Com o Papa Francisco a encontrar-se esta semana durante a Jornada Mundial da Juventude com um grupo de vítimas da Igreja portuguesa, após uma desculpa formal por parte da Conferência Episcopal Portuguesa, fica agora em aberto a questão da prevenção e das reparações possíveis face às vítimas que durante vários anos não se puderam exprimir sobre o que lhes aconteceu. Para muitos deles não há reparação possível.

"A maioria das pessoas diz que não há reparação possível e o que as pessoas querem dizer é que nada as fará esquecer daquilo que passaram e foram vítimas. Depois é claro que era muito importante a Igreja publicamente pedir desculpa, assumir os erros do passado e fazer a reparação possível das vítimas que tem de ser a vários níveis", contou Pedro Strecht.

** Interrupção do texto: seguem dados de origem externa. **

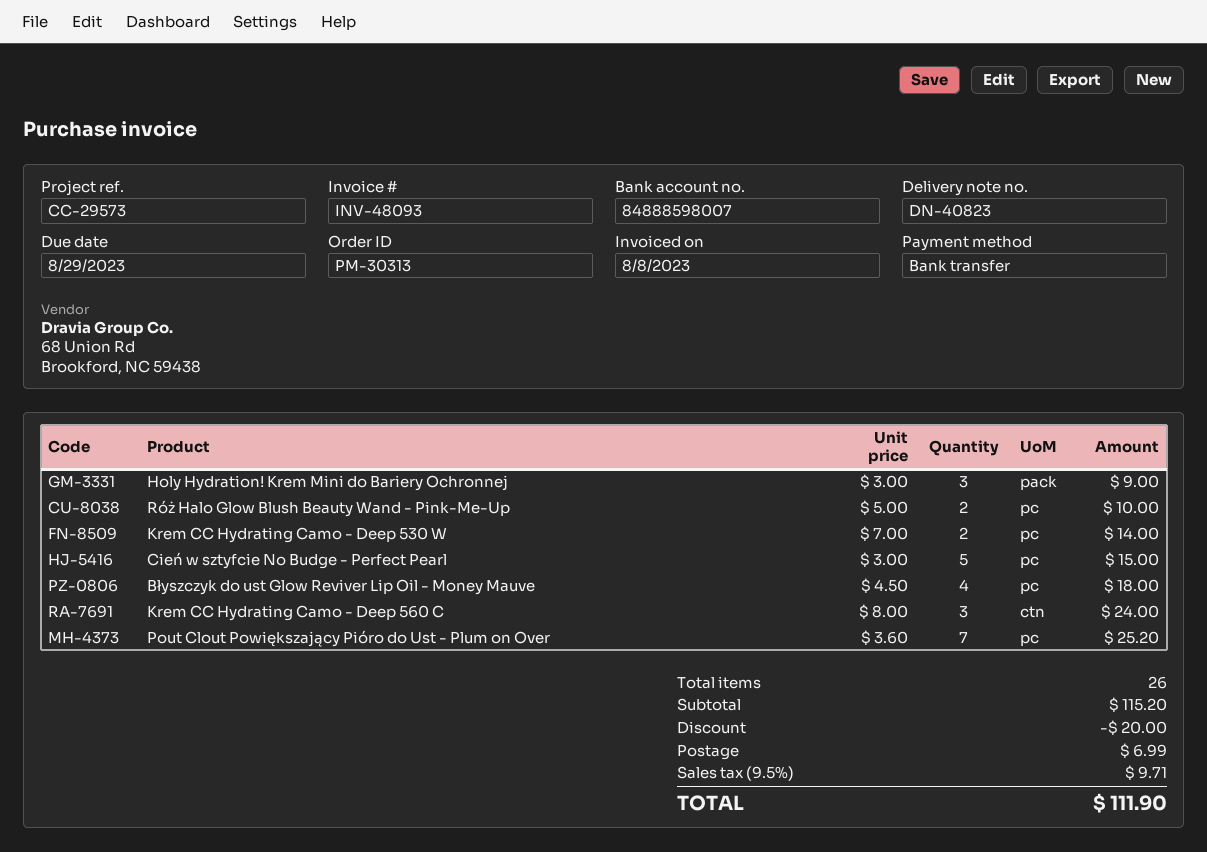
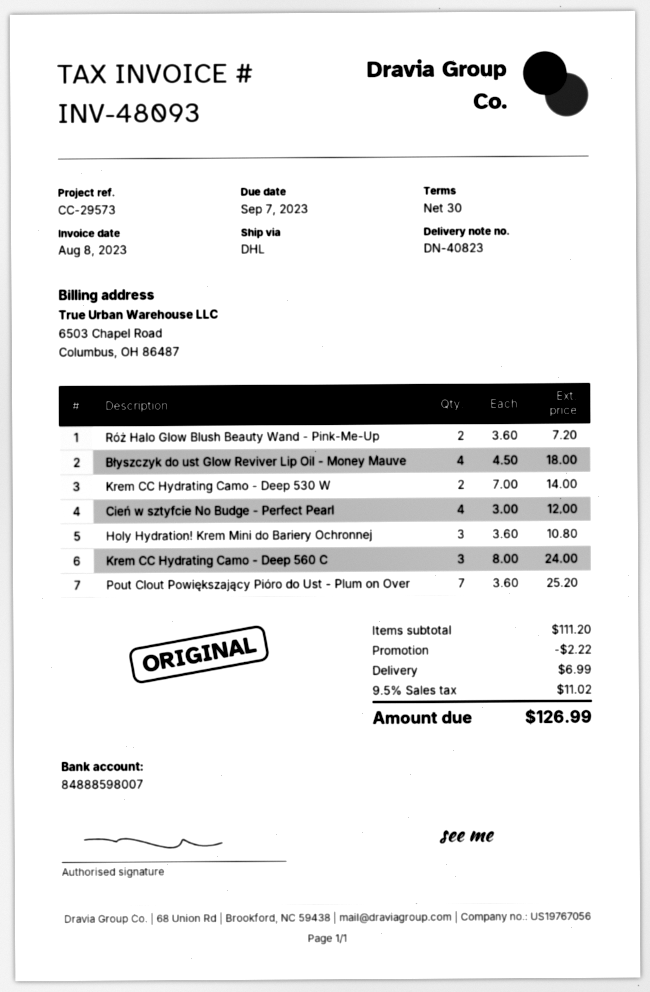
due date: 2023-08-29 -> 2023-09-07
Holy Hydration! Krem Mini do Bariery Ochronnej: 3 x 3.00 = 9.00 -> 3 x 3.60 = 10.80
Róż Halo Glow Blush Beauty Wand - Pink-Me-Up: 2 x 5.00 = 10.00 -> 2 x 3.60 = 7.20
Cień w sztyfcie No Budge - Perfect Pearl: 5 x 3.00 = 15.00 -> 4 x 3.00 = 12.00
subtotal: 115.20 -> 111.20
discount: 20.00 -> 2.22
tax: 9.5% = 9.71 -> 9.5% = 11.02
total: 111.90 -> 126.99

Desde Fevereiro, os prazos de prescrição dos crimes de abusos sexuais contra crianças foram alargados em Portugal para 25 anos após a vítima atingir os 18 anos, um dos pedidos desta comissão.

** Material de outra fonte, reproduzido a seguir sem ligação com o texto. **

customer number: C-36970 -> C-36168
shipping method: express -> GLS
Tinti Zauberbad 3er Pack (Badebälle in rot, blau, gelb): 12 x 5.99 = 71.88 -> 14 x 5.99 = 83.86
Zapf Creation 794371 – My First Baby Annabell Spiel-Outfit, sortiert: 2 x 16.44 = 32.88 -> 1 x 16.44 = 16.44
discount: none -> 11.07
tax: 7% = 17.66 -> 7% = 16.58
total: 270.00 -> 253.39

Este órgão enviou também uma lista à Igreja de cem nomes de padres mencionados pelas vítimas durante as investigações e, entre eles, sete padres da diocese do Porto, cujos processos foram entretanto arquivados pela Procuradoria-Geral Regional do Porto por falta de indícios “para a verificação do crime ou de quem foram os seus agentes”.

Já o Patriarcado de Lisboa recebeu uma lista de 24 nomes de suspeitos de abusos sexuais na Igreja, entre eles, cinco que ainda estão no activo.